Routine carrier screening tests often check for the most common conditions that an individual of any ethnicity could be a carrier for, including between 4 and 27 conditions. If you have completed carrier screening in the past through your doctor, you can check your test report or check with your doctor’s office to find out how many conditions for which you were screened.
Many health insurers cover carrier screening, and we can provide more information regarding the cost of testing and billing options when carrier screening is ordered.
Related reading: How to manage anxiety about pain during common pregnancy tests
What happens if I am a carrier?
It is not unusual to be identified as a carrier for a genetic condition, particularly if you had a carrier screening panel that included a larger number of genes. Most carriers for recessive or X-linked genetic conditions have zero symptoms and being a carrier does not change your health or medical management. And remember, most carriers for genetic conditions have no family history of the disorder. When one person is found to be a carrier for a recessive condition, the next step is often to perform carrier screening for the partner.
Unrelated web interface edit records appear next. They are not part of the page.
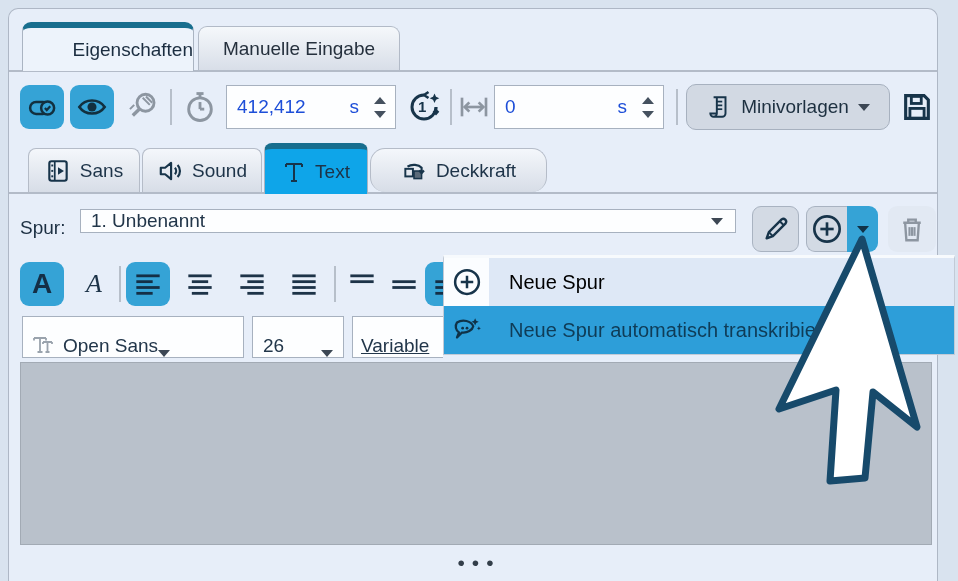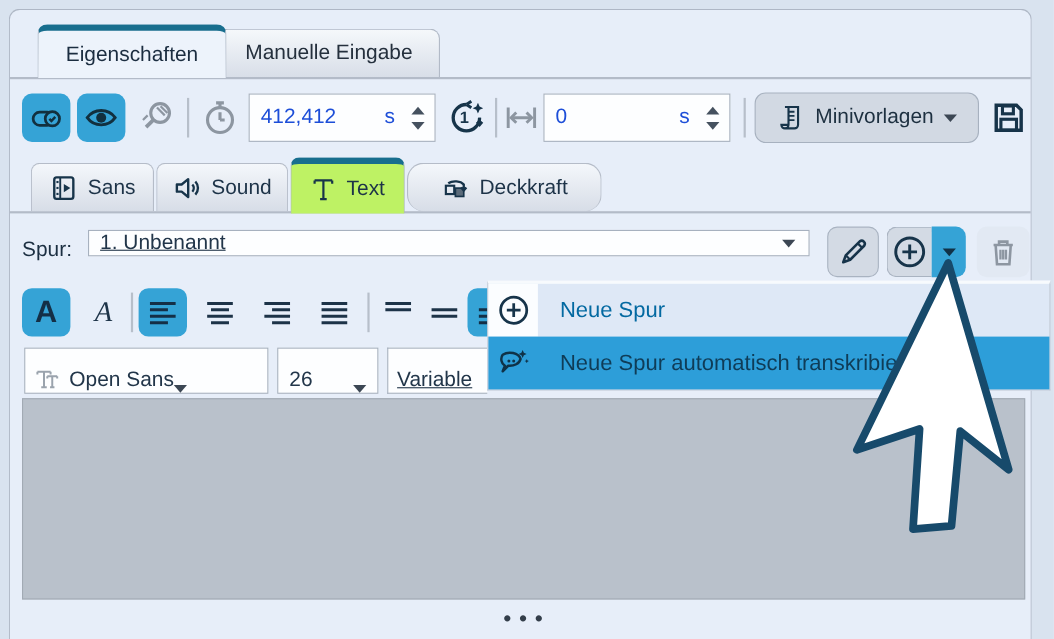--- a/index.html
+++ b/index.html
@@ -104,7 +104,7 @@
   <div class="hline" style="top:70px;"></div>
   <div class="hline" style="top:192px;"></div>
 
-  <div class="tab-top active" style="left:34px; top:22px; width:172px; height:49px;">
+  <div class="tab-top active" style="left:22px; top:22px; width:172px; height:49px;justify-content:flex-end;">
     <span>Eigenschaften</span>
   </div>
   <div class="tab-top" style="left:198px; top:26px; width:202px; height:44px;">

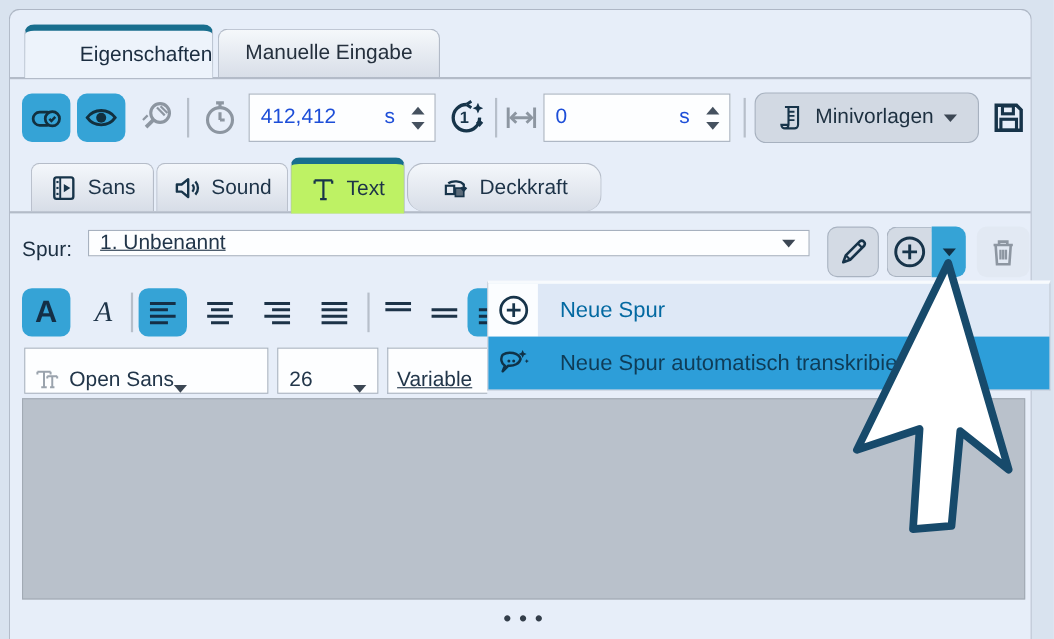--- a/index.html
+++ b/index.html
@@ -51,7 +51,7 @@
                justify-content:center; gap:9px; font-size:19px; color:#1d3348;
                border:1px solid #b5bcc8; border-bottom:none; border-radius:8px 8px 0 0;
                background:linear-gradient(#f4f7fb,#d7dde7); z-index:2; }
-  .tab-media.active { top:143px; height:51px; background:#bef264; border-color:#aab4c2;
+  .tab-media.active { top:143px; height:51px; background:#0ea5e9; border-color:#aab4c2;
                       border-top:6px solid #186e8e; z-index:3; }
 
   

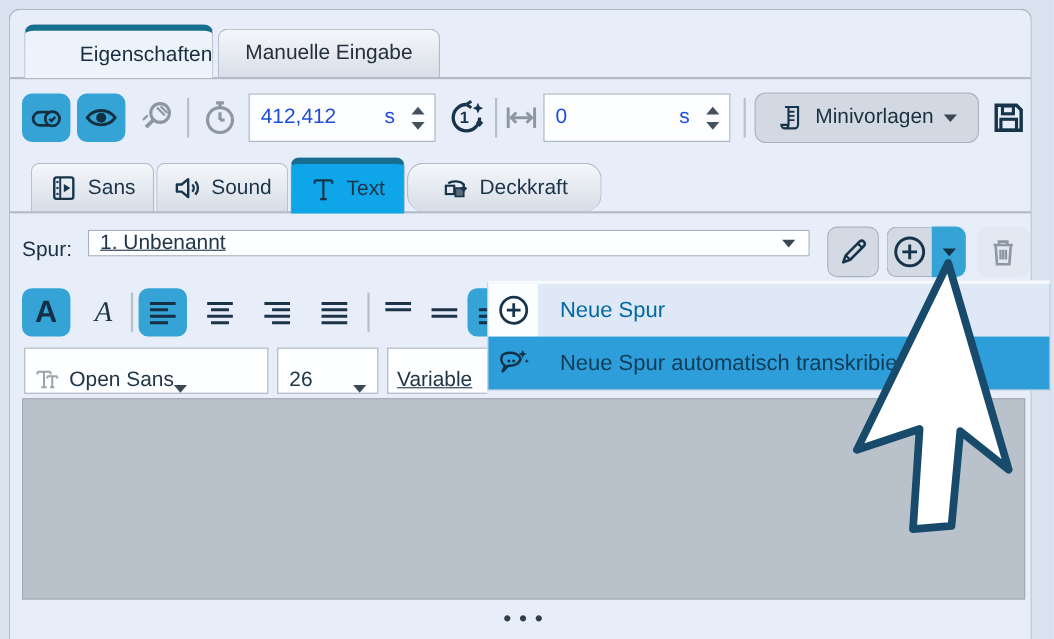--- a/index.html
+++ b/index.html
@@ -233,7 +233,7 @@
   </div>
 
   <span class="label" style="left:20px; top:217px;">Spur:</span>
-  <div class="combo" style="left:80px; top:209px; width:656px; height:24px;text-decoration:underline;">
+  <div class="combo" style="left:80px; top:209px; width:656px; height:24px;">
     <span class="cval">1. Unbenannt</span>
     <div class="carr combo-arrow"></div>
   </div>

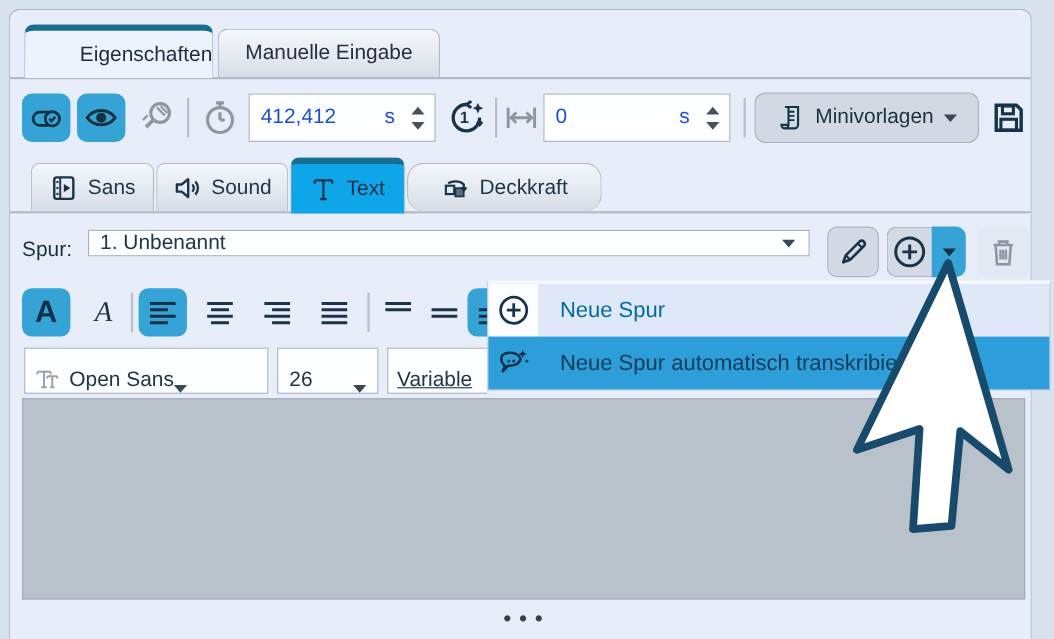--- a/index.html
+++ b/index.html
@@ -87,7 +87,7 @@
   .menu-item { position:relative; height:48px; display:flex; align-items:center; }
   .menu-item .mi-icon { width:45px; height:48px; background:#fbfdff; display:flex;
                         align-items:center; justify-content:center; color:#17344a; flex:none; }
-  .menu-item .mi-label { padding-left:20px; font-size:20px; color:#0369a1; white-space:nowrap; }
+  .menu-item .mi-label { padding-left:20px; font-size:20px; color:#000000; white-space:nowrap; }
   .menu-item.highlight { background:#2d9ed9; }
   .menu-item.highlight .mi-icon { background:transparent; color:#0f3248; }
   .menu-item.highlight .mi-label { color:#0f3c57; }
Even when both partners are carriers for the same recessive condition, it doesn’t mean that your baby will be born with the condition. In fact, for most conditions, there is a 75% chance the baby will be born healthy when both parents are carriers.
If you or your partner are carriers of a genetic condition, the counselor will talk you through the results of the test and the chances of having a child with a specific disorder.
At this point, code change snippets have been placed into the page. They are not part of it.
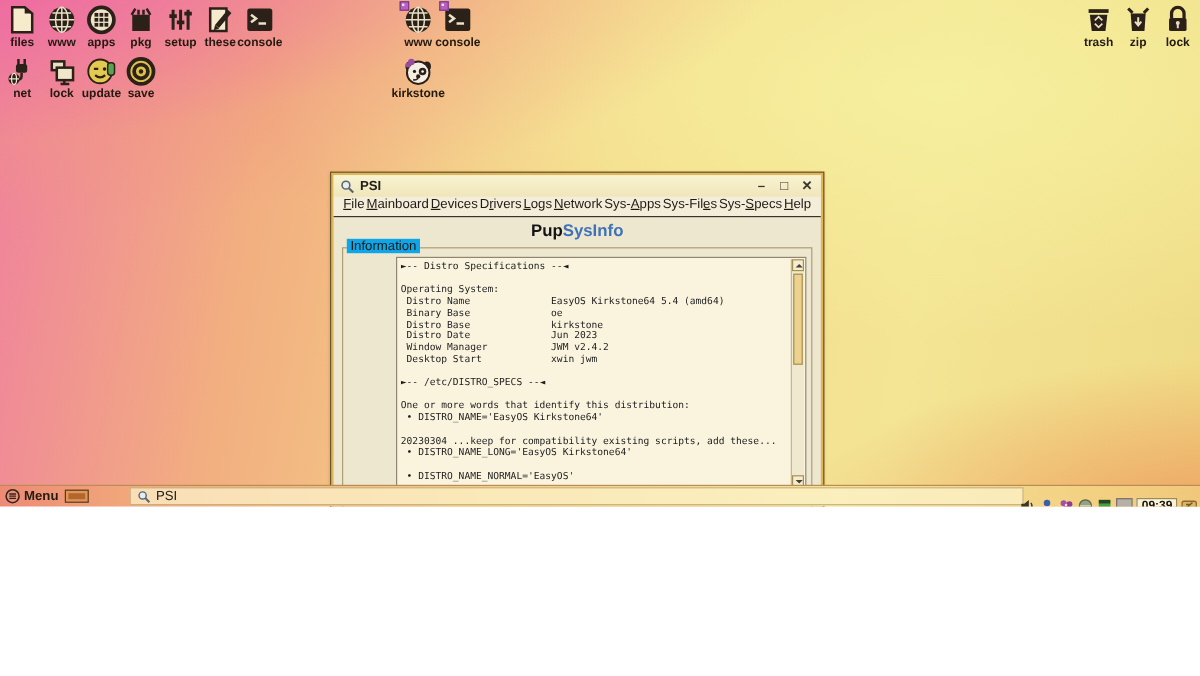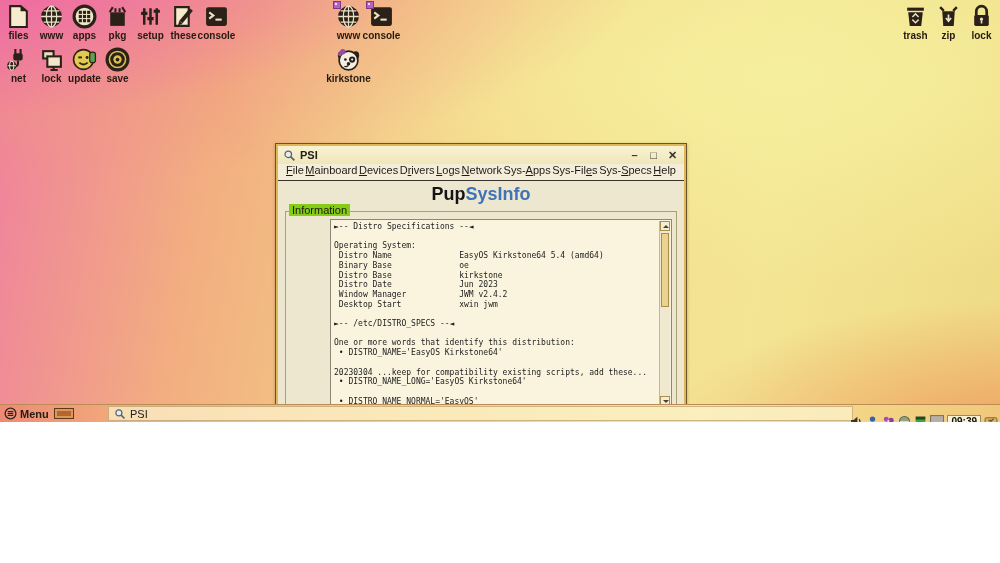--- a/index.html
+++ b/index.html
@@ -36,7 +36,7 @@
   .menubar{ height:17px; background:#f3edda; border-bottom:1px solid #39342b; display:flex; align-items:flex-start; padding:0 8px; justify-content:space-between; }
   .menu-item{ font-size:11px; color:#1f1b14; white-space:nowrap; cursor:default; }
   .win-body{ flex:1; display:flex; flex-direction:column; min-height:0; }
-  .heading{ text-align:center; font-size:18px; font-weight:700; padding:3px 0 2px; }
+  .heading{ text-align:center; font-size:14px; font-weight:700; padding:3px 0 2px; }
   .heading .h1{ color:#141414; }
   .heading .h2{ color:#3f73b8; }
   .frame{ flex:1; margin:4px 7px 7px; border:1px solid #ab9f76; position:relative; }

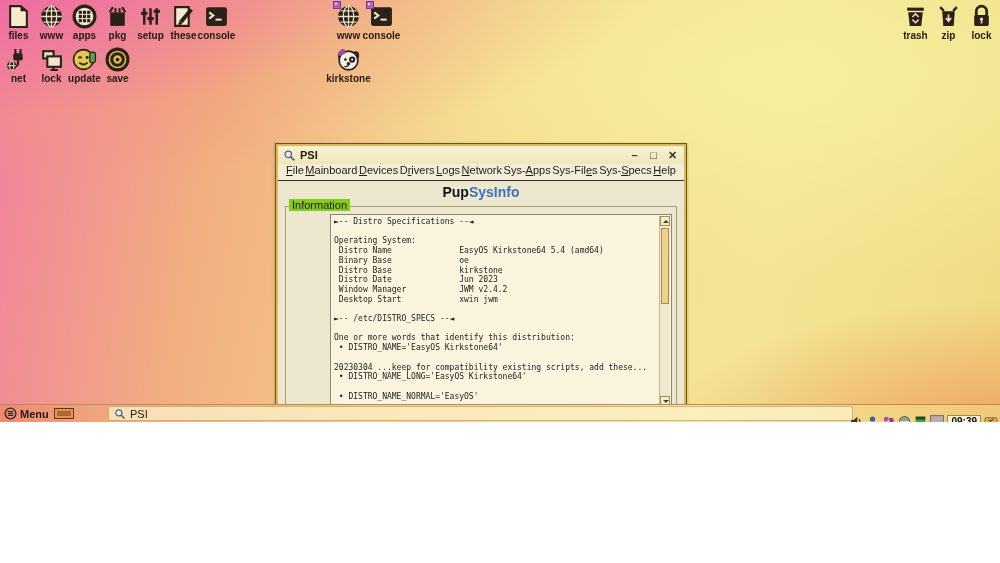--- a/index.html
+++ b/index.html
@@ -40,7 +40,7 @@
   .heading .h1{ color:#141414; }
   .heading .h2{ color:#3f73b8; }
   .frame{ flex:1; margin:4px 7px 7px; border:1px solid #ab9f76; position:relative; }
-  .frame-label{ position:absolute; top:-8px; left:3px; background:#84cc16; padding:0 3px; font-size:11px; color:#1e1a12; }
+  .frame-label{ position:absolute; top:-8px; left:3px; background:#0ea5e9; padding:0 3px; font-size:11px; color:#1e1a12; }
   .textarea{ position:absolute; left:4px; right:4px; top:7px; bottom:4px; border:1px solid #8f8672; background:#faf4df;margin-left:40px; }
   .textarea pre{ position:absolute; left:3px; top:2px; right:14px; bottom:13px; margin:0; overflow:hidden;
     font-family:"DejaVu Sans Mono", monospace; font-size:8px; line-height:9.7px; color:#1c1c1c; }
Patients who are not pregnant yet may choose to:
- Get pregnant as planned and consider testing during the pregnancy or after the baby is born.
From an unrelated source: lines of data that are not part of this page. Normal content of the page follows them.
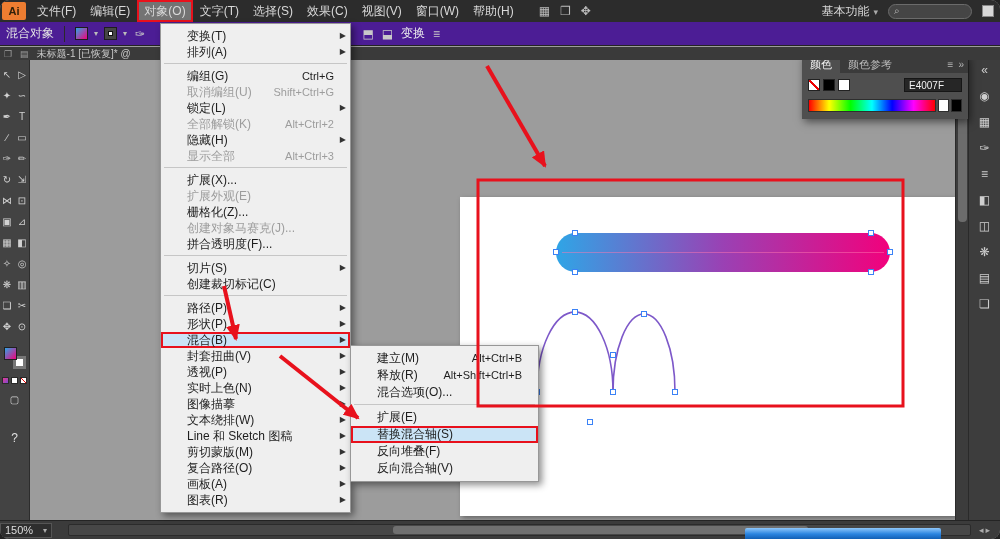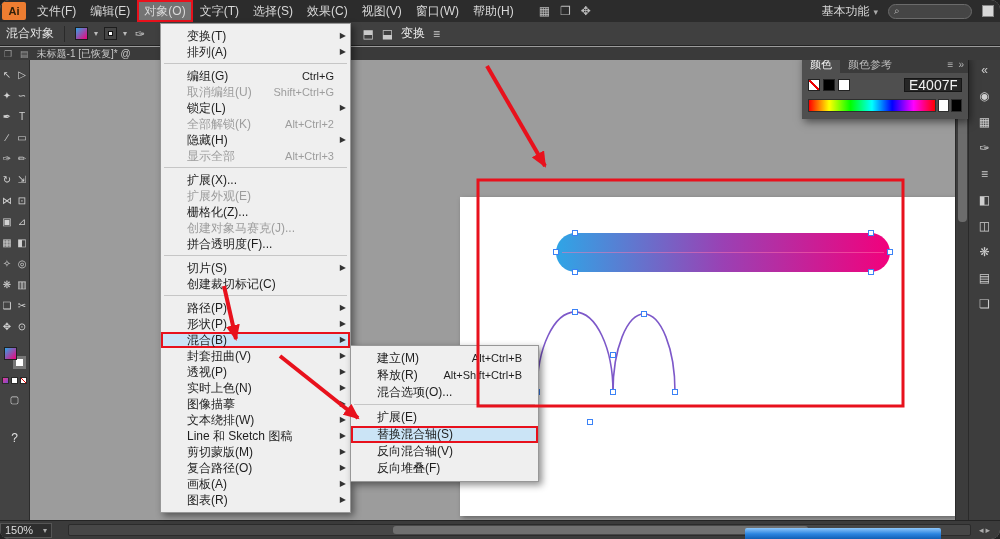--- a/index.html
+++ b/index.html
@@ -26,7 +26,7 @@
   .win-btn{width:12px;height:12px;background:#d8d8d8;border:1px solid #888;}
 
   
-  #control-bar{position:absolute;left:0;top:22px;width:1000px;height:24px;background:#404040;
+  #control-bar{position:absolute;left:0;top:22px;width:1000px;height:24px;background:#4c1d95;
                border-bottom:1px solid #242424;display:flex;align-items:center;z-index:30;
                color:#e3e3e3;font-size:12px;padding:0 6px;gap:6px;}
   .cb-swatch{width:13px;height:13px;border:1px solid #1d1d1d;display:inline-block;}

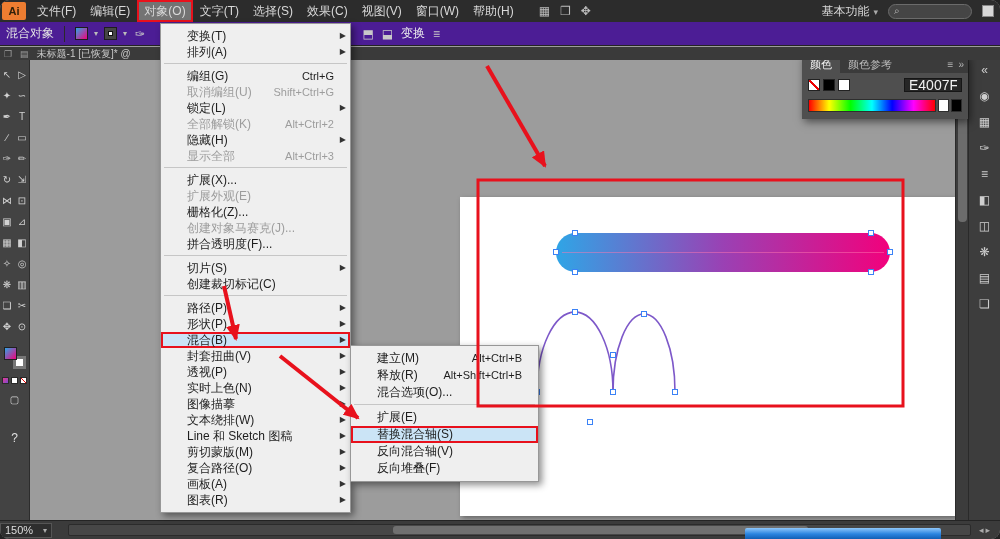--- a/index.html
+++ b/index.html
@@ -97,7 +97,7 @@
   .cp-black{background:#000;}
   .cp-white{background:#fff;}
   #cp-hex{margin-left:auto;width:58px;height:14px;background:#262626;border:1px solid #161616;
-          color:#f0f0f0;font-size:14px;padding:0 4px;}
+          color:#f0f0f0;font-size:10px;padding:0 4px;}
   #cp-spectrum-row{display:flex;align-items:center;gap:2px;margin-top:7px;}
   #cp-spectrum{flex:1;height:13px;border:1px solid #2e2e2e;
     background:linear-gradient(to right,#f00 0%,#ff0 16%,#0f0 33%,#0ff 50%,#00f 66%,#f0f 83%,#f00 100%);}

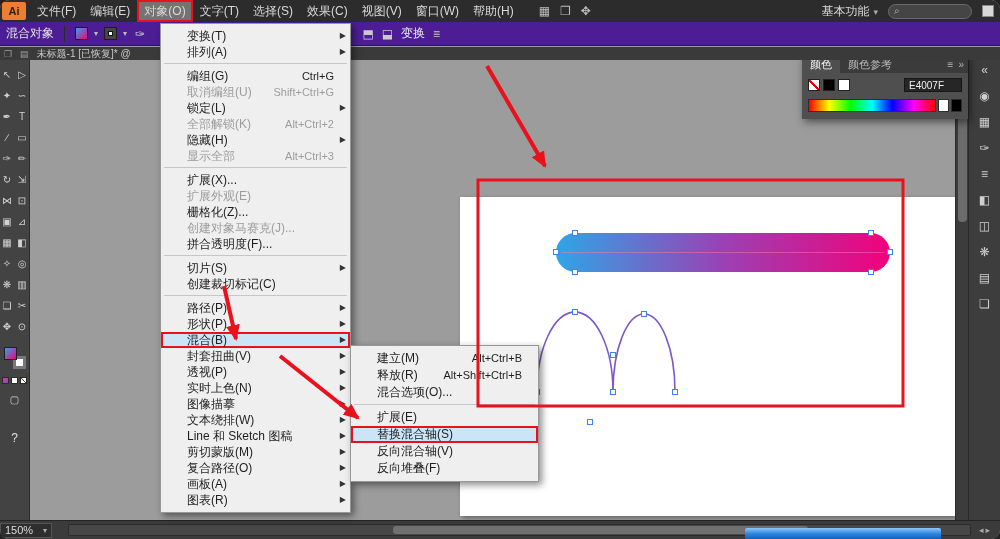--- a/index.html
+++ b/index.html
@@ -500,12 +500,12 @@
         <span class="mi-arrow">▶</span>
       </div>
       <div class="menu-item">
+        <span class="mi-label">反向堆叠(F)</span>
+        <span class="mi-shortcut"></span>
+        <span class="mi-arrow">▶</span>
+      </div>
+      <div class="menu-item">
         <span class="mi-label">反向混合轴(V)</span>
-        <span class="mi-shortcut"></span>
-        <span class="mi-arrow">▶</span>
-      </div>
-      <div class="menu-item">
-        <span class="mi-label">反向堆叠(F)</span>
         <span class="mi-shortcut"></span>
         <span class="mi-arrow">▶</span>
       </div>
- Use a donor egg or sperm to conceive.
- Use in vitro fertilization to test the embryos before they are transferred.
- Consider adoption.
Patients who are already pregnant may choose to test the baby for a genetic condition after delivery or consider prenatal genetic testing to diagnose the condition before birth. We offer two prenatal diagnostic tests at UT Southwestern. Both are performed by our maternal-fetal medicine physicians, who specialize in caring for high-risk pregnancies and performing procedures during pregnancy:
- Amniocentesis, which can be performed any time after 16 weeks gestation. We begin with an ultrasound of the uterus to locate the placenta, fetus, and the surrounding amniotic fluid. A pocket of fluid is identified on the ultrasound. A thin needle is then inserted through the abdomen into the uterus to withdraw some amniotic fluid from that pocket.
- Chorionic villus sampling (CVS) is typically performed between 11-13 weeks gestation. We begin with an ultrasound of the uterus to locate the placenta and fetus. CVS involves collecting a tissue sample from the placenta, or a placental biopsy. There are two ways of obtaining the placental sample, depending on where the placenta is located inside the uterus.
Both prenatal diagnostic tests are associated with a very small risk for complications or miscarriage. The risk is less than 1%, or in between 1 in 500 to 1 in 1,000. We take precautions with every prenatal diagnostic procedure to avoid complications.
Genetic compatibility can influence how you decide to grow your family. Often, we can give patients peace of mind and options to consider with pregnancy planning. While we can’t guarantee you’ll always agree on the nitty gritty of parenting, your Ob/Gyn and prenatal genetic counselor can provide additional information to help you make the best health decisions for your family and pregnancy.